My current method works, but does not seem elegant.
a0=np.random.random((n,n))
b=a.flatten().tolist()
a=np.array(zip(b,b,b))
a.shape=n,n,3
This setup has the desired result, but is clunky and hard to follow. Is there perhaps a way to go directly from an (n,n) to an (n,n,3) by duplicating the second index? or perhaps a way to not downsize the array to begin with?
None
or np.newaxis
is a common way of adding a dimension to an array. reshape
with (3,3,1) works just as well:
In [64]: arr=np.arange(9).reshape(3,3)
In [65]: arr1 = arr[...,None]
In [66]: arr1.shape
Out[66]: (3, 3, 1)
repeat
as function or method replicates this.
In [72]: arr2=arr1.repeat(3,axis=2)
In [73]: arr2.shape
Out[73]: (3, 3, 3)
In [74]: arr2[0,0,:]
Out[74]: array([0, 0, 0])
But you might not need to do this. With broadcasting a (3,3,1) works with a (3,3,3).
In [75]: (arr1+arr2).shape
Out[75]: (3, 3, 3)
In fact it will broadcast with a (3,) to produce (3,3,3).
In [77]: arr1+np.ones(3,int)
Out[77]:
array([[[1, 1, 1],
[2, 2, 2],
...
[[7, 7, 7],
[8, 8, 8],
[9, 9, 9]]])
So arr1+np.zeros(3,int)
is another way of expanding that (3,3,1) to (3,3,3).
The broadcasting rules are:
(3,3,1) + (3,) => (3,3,1) + (1,1,3) => (3,3,3)
broadcasting adds dimensions at the start as needed.

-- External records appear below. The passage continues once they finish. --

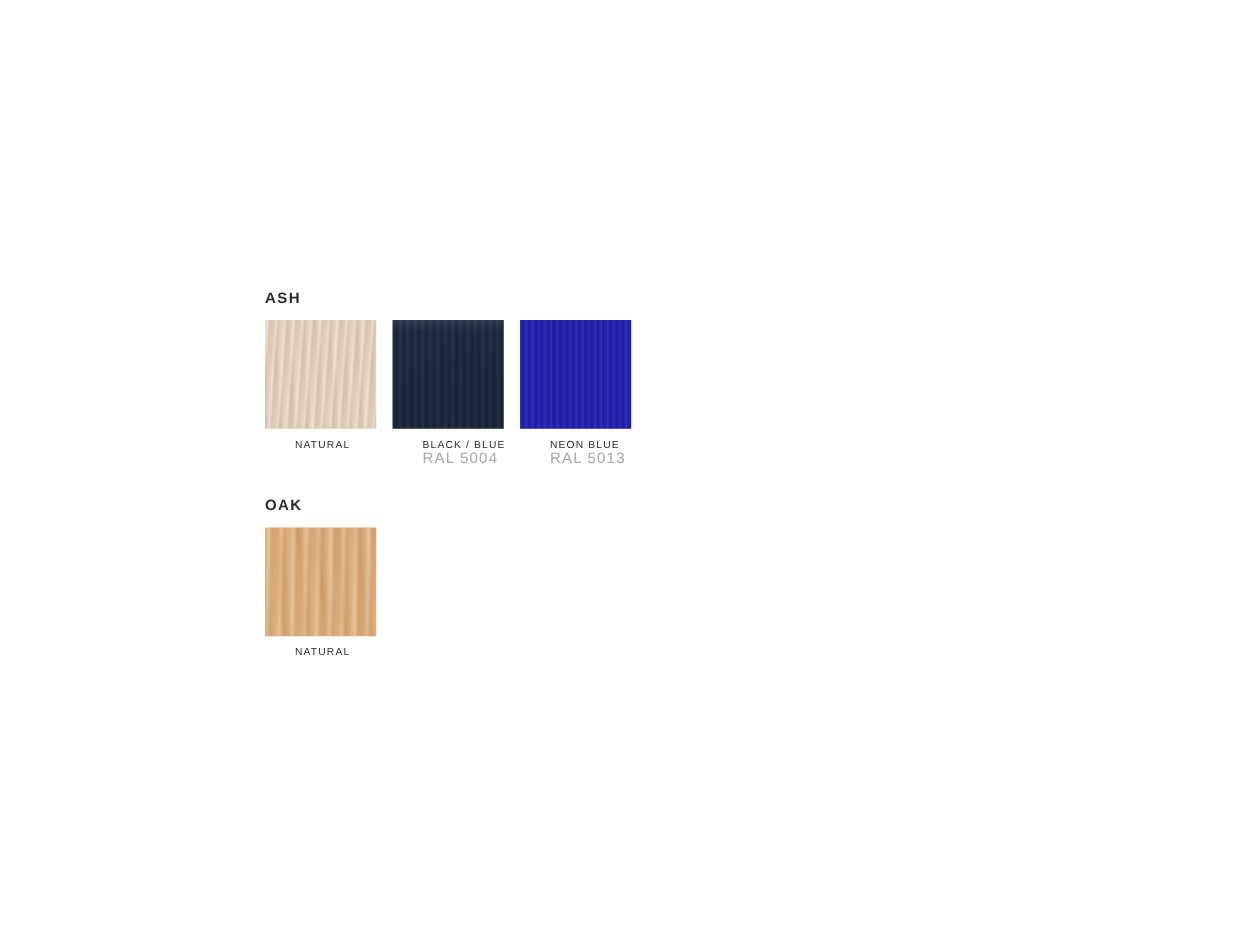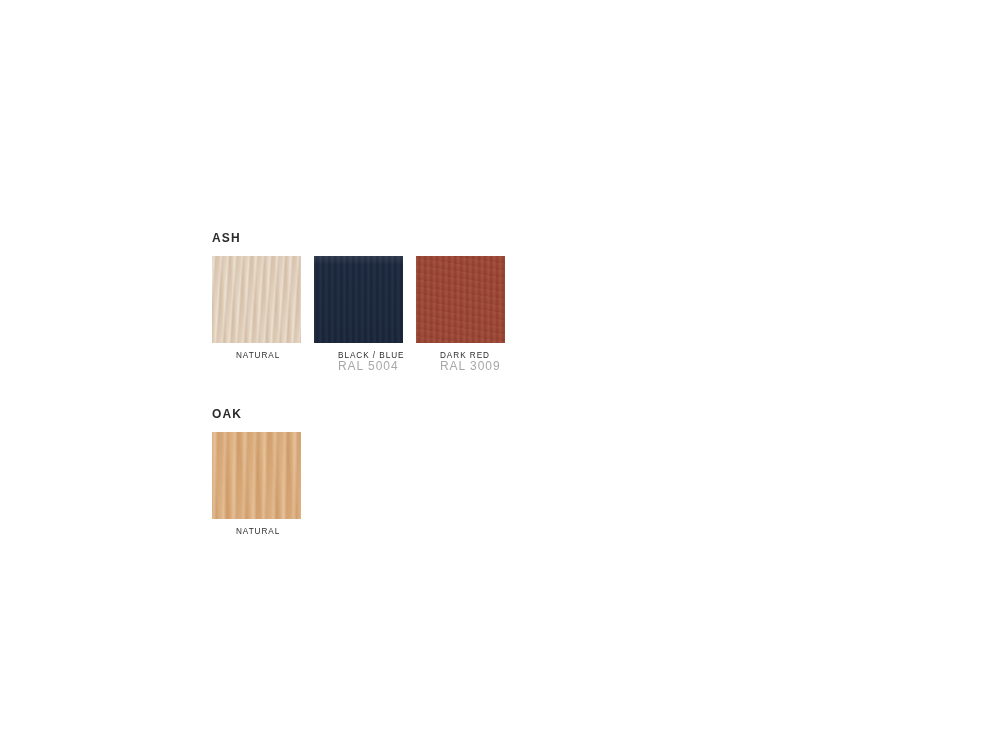--- a/index.html
+++ b/index.html
@@ -20,21 +20,21 @@
     position: absolute;
     left: 212px;
     top: 232px;
     width: 620px;
   }
 
   .group {
     margin: 0;
   }
   .group + .group {
-    margin-top: 36px;
+    margin-top: 26px;
   }
 
   .group-title {
     font-size: 12px;
     letter-spacing: 1.15px;
     font-weight: bold;
     color: #2b2b2b;
     text-transform: uppercase;
     line-height: 12px;
     margin: 0 0 12px 0;
@@ -189,26 +189,26 @@
         <div class="swatch-cell">
           <div class="swatch-chip" style="background-color: rgb(28, 42, 64);">
             <div class="grain grain-dark"></div>
           </div>
           <div class="swatch-caption">
             <span class="swatch-name">BLACK / BLUE</span>
             <span class="swatch-code">RAL 5004</span>
           </div>
         </div>
         <div class="swatch-cell">
-          <div class="swatch-chip" style="background-color: rgb(158, 69, 51);">
-            <div class="grain grain-darkred"></div>
-          </div>
-          <div class="swatch-caption">
-            <span class="swatch-name">DARK RED</span>
-            <span class="swatch-code">RAL 3009</span>
+          <div class="swatch-chip" style="background-color: rgb(33, 33, 181);">
+            <div class="grain grain-neon"></div>
+          </div>
+          <div class="swatch-caption">
+            <span class="swatch-name">NEON BLUE</span>
+            <span class="swatch-code">RAL 5013</span>
           </div>
         </div>
       </div>
     </div>
     <div class="group">
       <div class="group-title">OAK</div>
       <div class="swatch-row">
         <div class="swatch-cell">
           <div class="swatch-chip" style="background-color: rgb(217, 168, 118);">
             <div class="grain grain-oak-natural"></div>

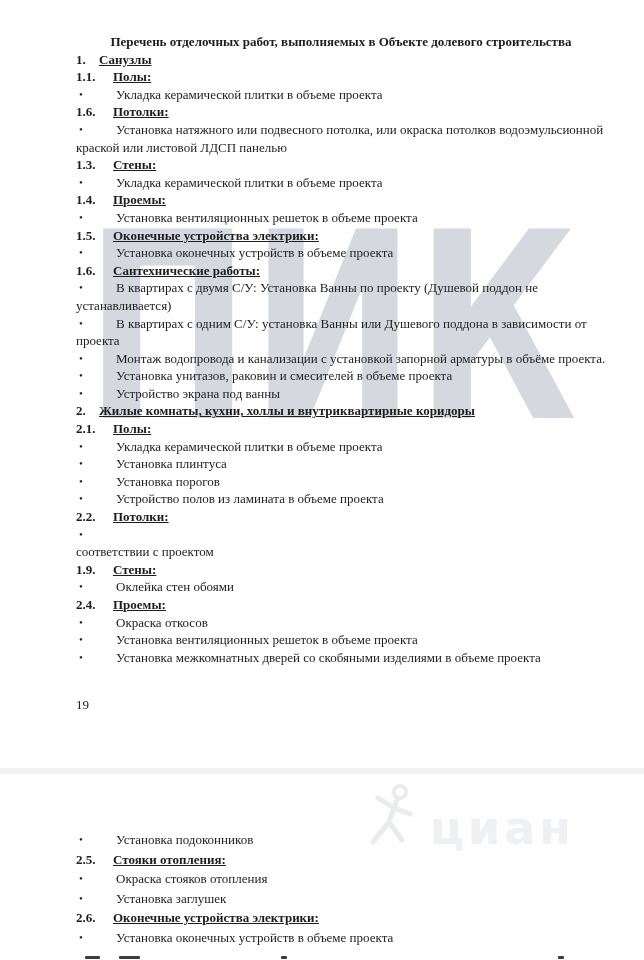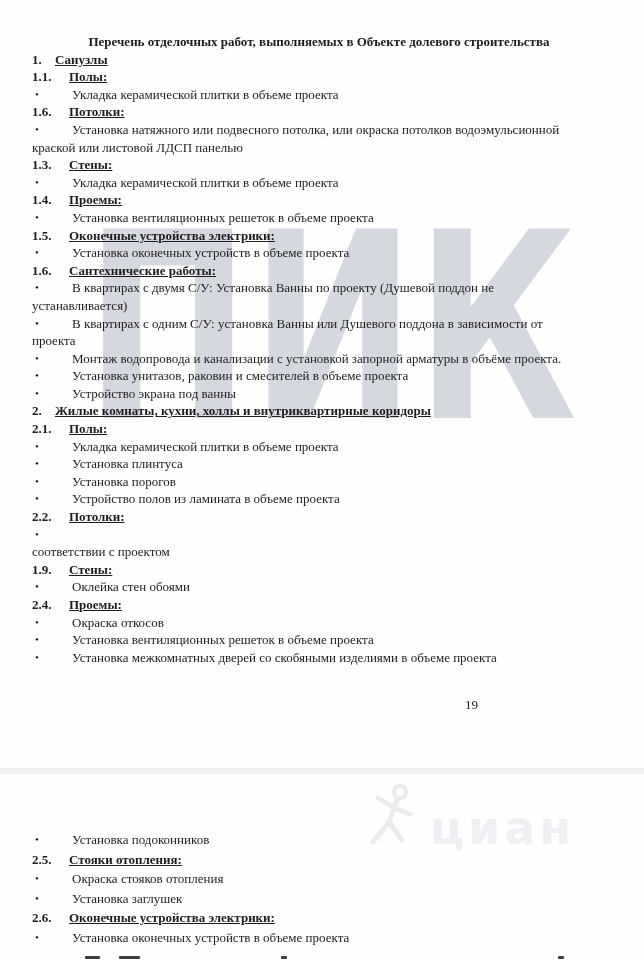--- a/index.html
+++ b/index.html
@@ -9,36 +9,36 @@
     overflow:hidden;
     background:#ffffff;
     font-family:"Liberation Serif","DejaVu Serif",serif;
     color:#1d1d1f;
   }
   .page{position:relative;background:#fefefe;}
   .page1{height:768px;}
   .page2{height:186px;}
   .page-divider{height:6px;background:#f1f1f2;}
   .wm-svg{position:absolute;left:0;top:0;z-index:0;pointer-events:none;}
-  .content{position:relative;z-index:1;padding:33px 58px 0 32px;}
+  .content{position:relative;z-index:1;padding:33px 58px 0 76px;}
   .p2content{padding-top:56px;}
   .ln{display:flex;white-space:nowrap;line-height:17.6px;font-size:13px;}
   .p2content .ln{line-height:19.5px;}
   .ln .num{flex:0 0 37px;font-weight:bold;}
   .ln.h1 .num{flex:0 0 23px;}
   .ln .mk{flex:0 0 37px;padding-left:3px;font-size:11px;}
   .ln .txt{flex:0 1 auto;}
   .ln.h1 .txt,.ln.h2 .txt{font-weight:bold;text-decoration:underline;}
   .doc-title{
     font-weight:bold;font-size:13px;line-height:17.6px;
     text-align:center;padding-left:20px;white-space:nowrap;
   }
   .pgnum{
     margin-top:30px;font-size:13px;line-height:17.6px;
-    text-align:right;padding-right:108px;
+    text-align:left;padding-right:108px;
   }
   
   .cian{position:absolute;left:0;top:0;z-index:0;pointer-events:none;}
   
   .clip-strip{position:absolute;left:0;bottom:0;width:644px;height:5px;z-index:2;}
   .clip-frag{position:absolute;bottom:1px;height:3px;background:#3c3c3e;border-radius:1px;}
 </style>
 </head>
 <body>
 

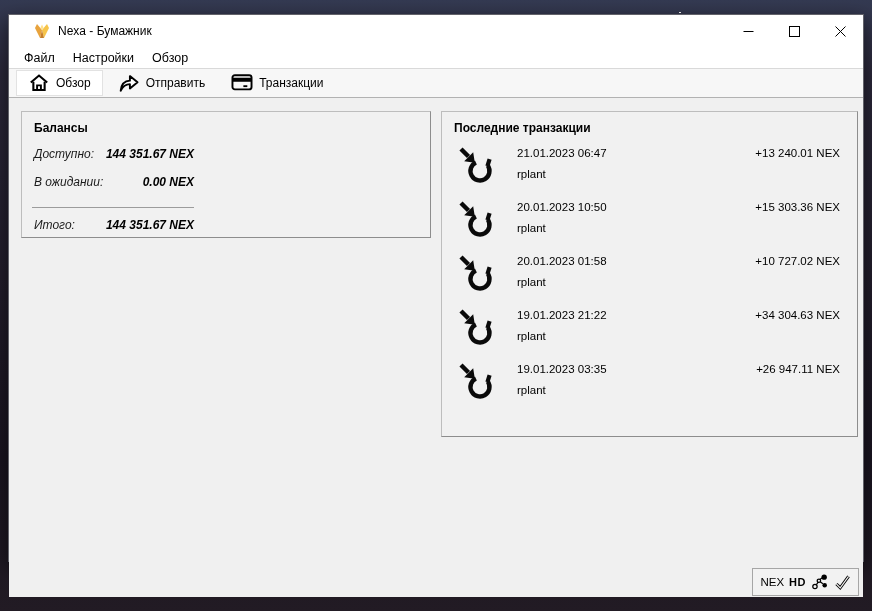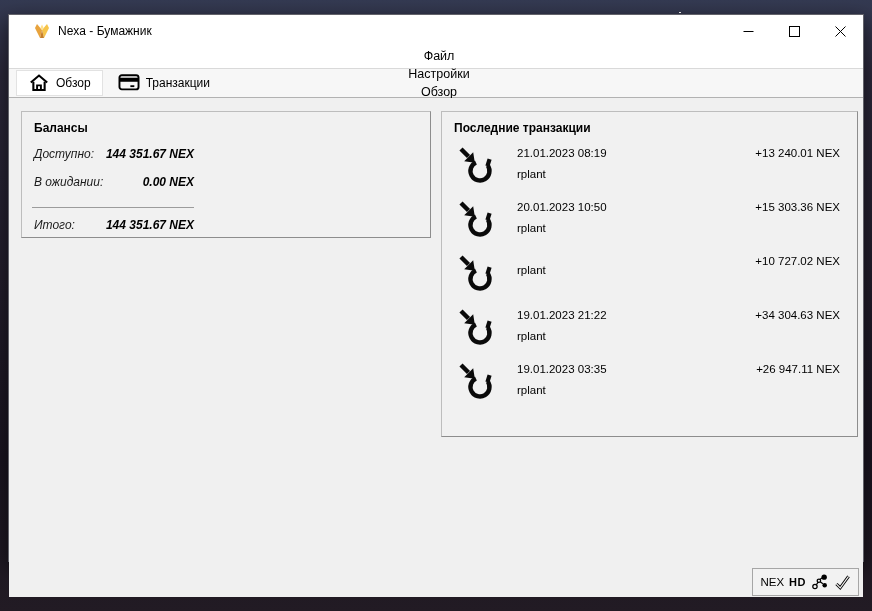--- a/index.html
+++ b/index.html
@@ -25,21 +25,21 @@
   }
 
   
   .titlebar { position:relative; height:32px; background:#ffffff; display:flex; align-items:center; }
   .logo { width:16px; height:16px; margin-left:25px; display:inline-flex; }
   .title { margin-left:8px; font-size:12px; color:#000; }
   .win-controls { position:absolute; right:0; top:0; height:32px; display:flex; }
   .win-btn { width:46px; height:32px; display:flex; align-items:center; justify-content:center; cursor:default; }
 
   
-  .menubar { height:21px; background:#ffffff; display:flex; align-items:center; padding-left:6px;flex-direction:column; }
+  .menubar { height:21px; background:#ffffff; display:flex; align-items:center; padding-left:6px; }
   .menu-item { font-size:12.5px; color:#000; padding:2px 9px; cursor:default; }
 
   
   .toolbar {
     height:30px; background:#f7f7f7;
     border-top:1px solid #d9d9d9; border-bottom:1px solid #b2b2b2;
     display:flex; align-items:stretch; padding-left:5px;
   }
   .tool-btn {
     display:flex; align-items:center; gap:6px;
@@ -129,20 +129,28 @@
         <svg viewBox="0 0 24 22" width="22" height="20">
           <path d="M3 10.5 L12 2.8 L21 10.5" fill="none" stroke="#000" stroke-width="2.3"></path>
           <path d="M5.8 9.5 V18.7 H18.2 V9.5" fill="none" stroke="#000" stroke-width="2.3"></path>
           <path d="M9.9 18.7 V13.6 H14.1 V18.7" fill="none" stroke="#000" stroke-width="2.1"></path>
         </svg>
       </span>
       <span>Обзор</span>
     </div>
     <div class="tool-btn">
       <span class="ticon">
+        <svg viewBox="0 0 24 22" width="22" height="20">
+          <path d="M2.8 19.5 C3.6 11.5 8 8.6 13 8.4 L13 3.4 L21.4 10.2 L13 17 L13 12.2 C8.8 12.2 5.4 14.2 2.8 19.5 Z" fill="#fff" stroke="#000" stroke-width="2.1" stroke-linejoin="round"></path>
+        </svg>
+      </span>
+      <span>Отправить</span>
+    </div>
+    <div class="tool-btn">
+      <span class="ticon">
         <svg viewBox="0 0 24 20" width="22" height="19">
           <rect x="1.6" y="2" width="20.8" height="15.5" rx="2.6" fill="none" stroke="#000" stroke-width="2.1"></rect>
           <rect x="1.6" y="4.8" width="20.8" height="4.4" fill="#000"></rect>
           <path d="M13.5 14 H17.8" stroke="#000" stroke-width="2"></path>
         </svg>
       </span>
       <span>Транзакции</span>
     </div>
   </div>
 
@@ -174,21 +182,21 @@
         <div class="tx-row">
           <span class="tx-icon">
             <svg viewBox="0 0 40 40" width="40" height="42">
               <path d="M4 4 L11.5 11.5" stroke="#0a0a0a" stroke-width="4.4"></path>
               <path d="M7.2 16.2 L17.8 17.8 L16.2 7.2 Z" fill="#0a0a0a"></path>
               <path d="M18.9 17.4 A9.5 9.5 0 1 0 30.8 20.6" fill="none" stroke="#0a0a0a" stroke-width="4.4"></path>
               <path d="M30.4 21.2 L32.6 14.2" stroke="#0a0a0a" stroke-width="4.2"></path>
             </svg>
           </span>
           <div class="tx-mid">
-            <div class="tx-date">21.01.2023 08:19</div>
+            <div class="tx-date">21.01.2023 06:47</div>
             <div class="tx-label">rplant</div>
           </div>
           <div class="tx-amount">+13 240.01 NEX</div>
         </div>
 
         <div class="tx-row">
           <span class="tx-icon">
             <svg viewBox="0 0 40 40" width="40" height="42">
               <path d="M4 4 L11.5 11.5" stroke="#0a0a0a" stroke-width="4.4"></path>
               <path d="M7.2 16.2 L17.8 17.8 L16.2 7.2 Z" fill="#0a0a0a"></path>
@@ -206,20 +214,21 @@
         <div class="tx-row">
           <span class="tx-icon">
             <svg viewBox="0 0 40 40" width="40" height="42">
               <path d="M4 4 L11.5 11.5" stroke="#0a0a0a" stroke-width="4.4"></path>
               <path d="M7.2 16.2 L17.8 17.8 L16.2 7.2 Z" fill="#0a0a0a"></path>
               <path d="M18.9 17.4 A9.5 9.5 0 1 0 30.8 20.6" fill="none" stroke="#0a0a0a" stroke-width="4.4"></path>
               <path d="M30.4 21.2 L32.6 14.2" stroke="#0a0a0a" stroke-width="4.2"></path>
             </svg>
           </span>
           <div class="tx-mid">
+            <div class="tx-date">20.01.2023 01:58</div>
             <div class="tx-label">rplant</div>
           </div>
           <div class="tx-amount">+10 727.02 NEX</div>
         </div>
 
         <div class="tx-row">
           <span class="tx-icon">
             <svg viewBox="0 0 40 40" width="40" height="42">
               <path d="M4 4 L11.5 11.5" stroke="#0a0a0a" stroke-width="4.4"></path>
               <path d="M7.2 16.2 L17.8 17.8 L16.2 7.2 Z" fill="#0a0a0a"></path>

When you sum on an axis, you can keep the original number of dimensions with a parameter:
In [78]: arr2.sum(axis=2).shape
Out[78]: (3, 3)
In [79]: arr2.sum(axis=2, keepdims=True).shape
Out[79]: (3, 3, 1)
This is handy if you want to subtract the mean from an array along any dimension:
arr2-arr2.mean(axis=2, keepdims=True)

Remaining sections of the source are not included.